**Exercise data**
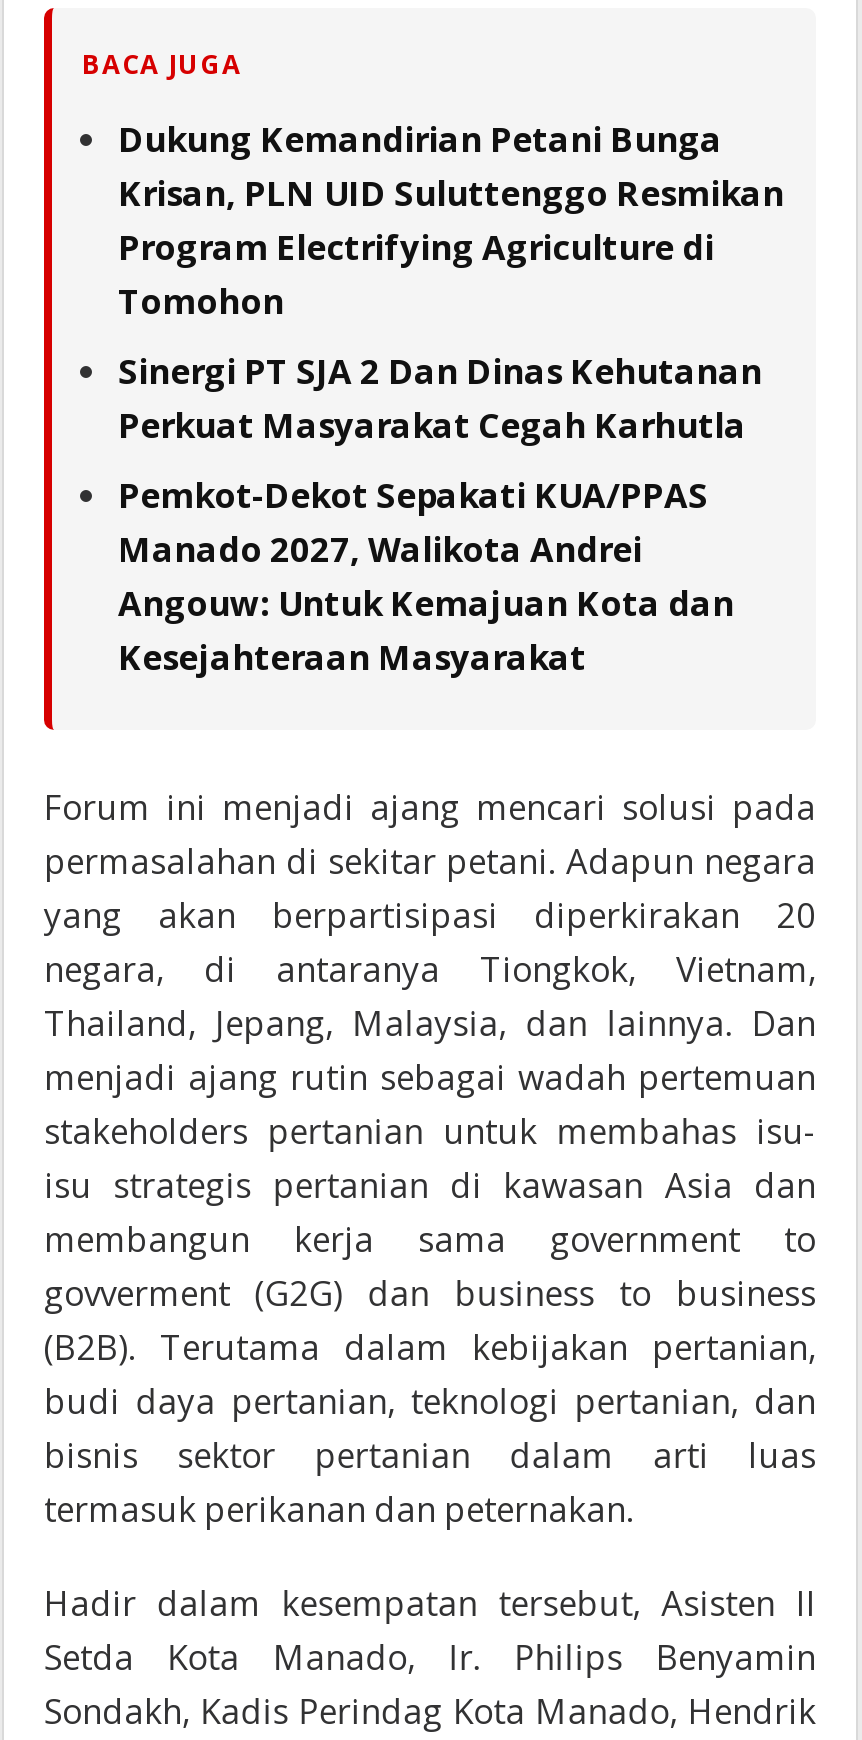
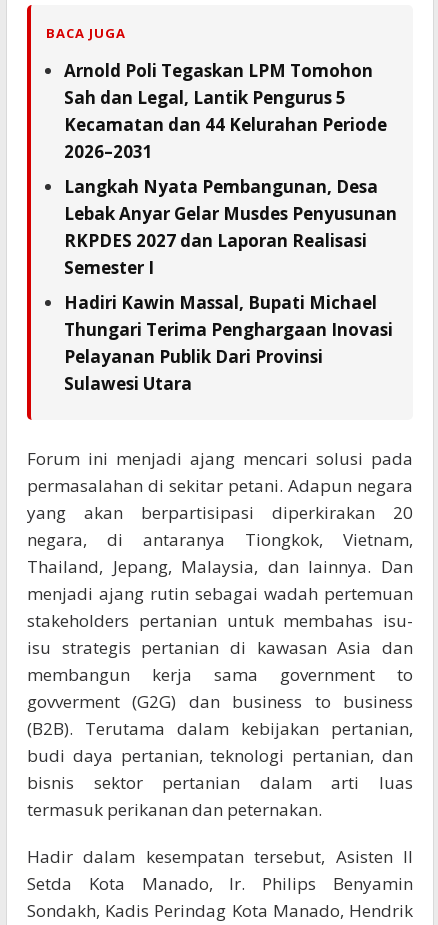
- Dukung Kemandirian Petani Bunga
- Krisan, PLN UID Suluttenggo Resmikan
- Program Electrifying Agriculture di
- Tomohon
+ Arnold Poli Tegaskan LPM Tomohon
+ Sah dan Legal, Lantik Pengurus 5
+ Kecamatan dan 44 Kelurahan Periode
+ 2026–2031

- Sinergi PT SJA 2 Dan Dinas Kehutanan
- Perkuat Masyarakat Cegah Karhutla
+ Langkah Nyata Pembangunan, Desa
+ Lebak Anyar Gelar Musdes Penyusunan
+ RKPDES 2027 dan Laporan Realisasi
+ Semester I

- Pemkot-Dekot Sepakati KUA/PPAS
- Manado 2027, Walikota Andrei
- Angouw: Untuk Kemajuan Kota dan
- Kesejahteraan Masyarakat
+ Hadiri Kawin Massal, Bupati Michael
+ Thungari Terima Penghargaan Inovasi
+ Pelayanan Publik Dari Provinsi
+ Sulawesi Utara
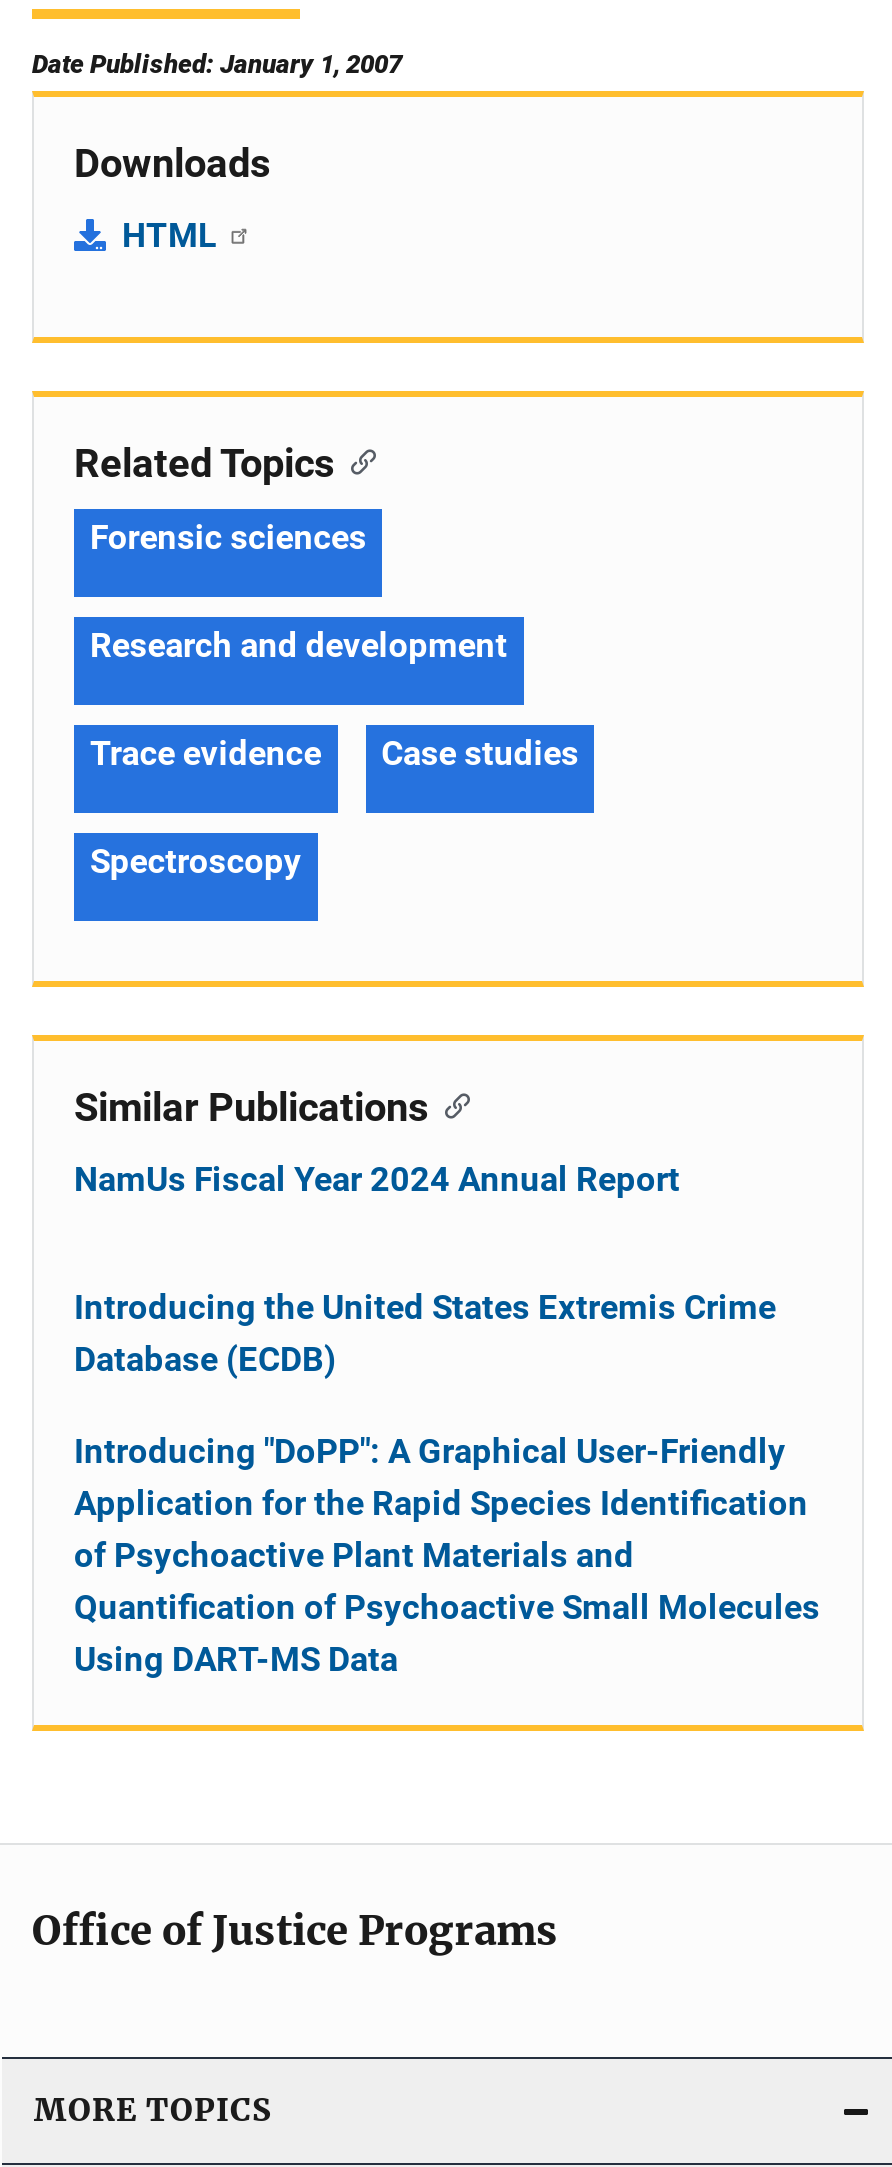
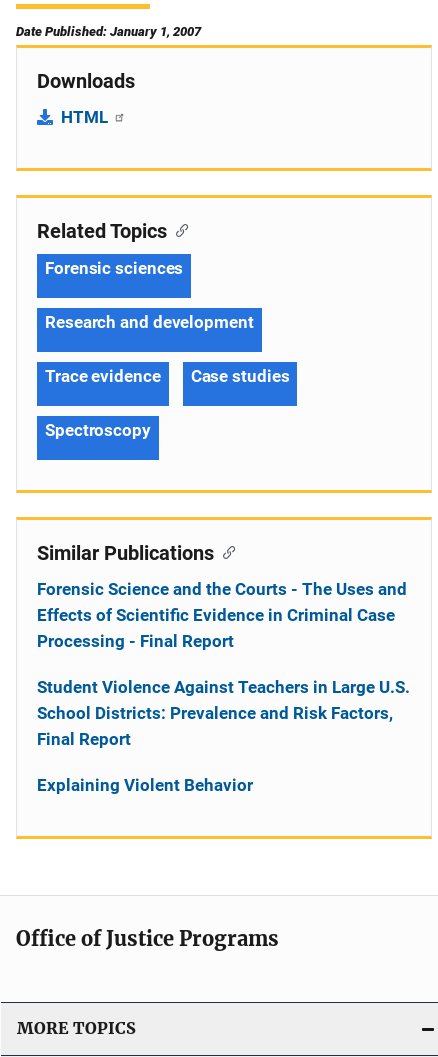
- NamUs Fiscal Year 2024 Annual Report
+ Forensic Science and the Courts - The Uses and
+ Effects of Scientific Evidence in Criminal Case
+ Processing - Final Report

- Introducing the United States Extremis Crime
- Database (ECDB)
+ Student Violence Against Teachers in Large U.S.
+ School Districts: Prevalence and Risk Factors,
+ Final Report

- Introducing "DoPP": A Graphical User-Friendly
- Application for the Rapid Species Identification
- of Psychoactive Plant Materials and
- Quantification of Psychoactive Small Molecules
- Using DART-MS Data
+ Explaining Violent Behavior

**Exercise requirements**
Restate exactly, and only, every line from the one that contains "- of Psychoactive Plant Materials and" through the last line of the records.

**Output of the task**
- of Psychoactive Plant Materials and
- Quantification of Psychoactive Small Molecules
- Using DART-MS Data
+ Explaining Violent Behavior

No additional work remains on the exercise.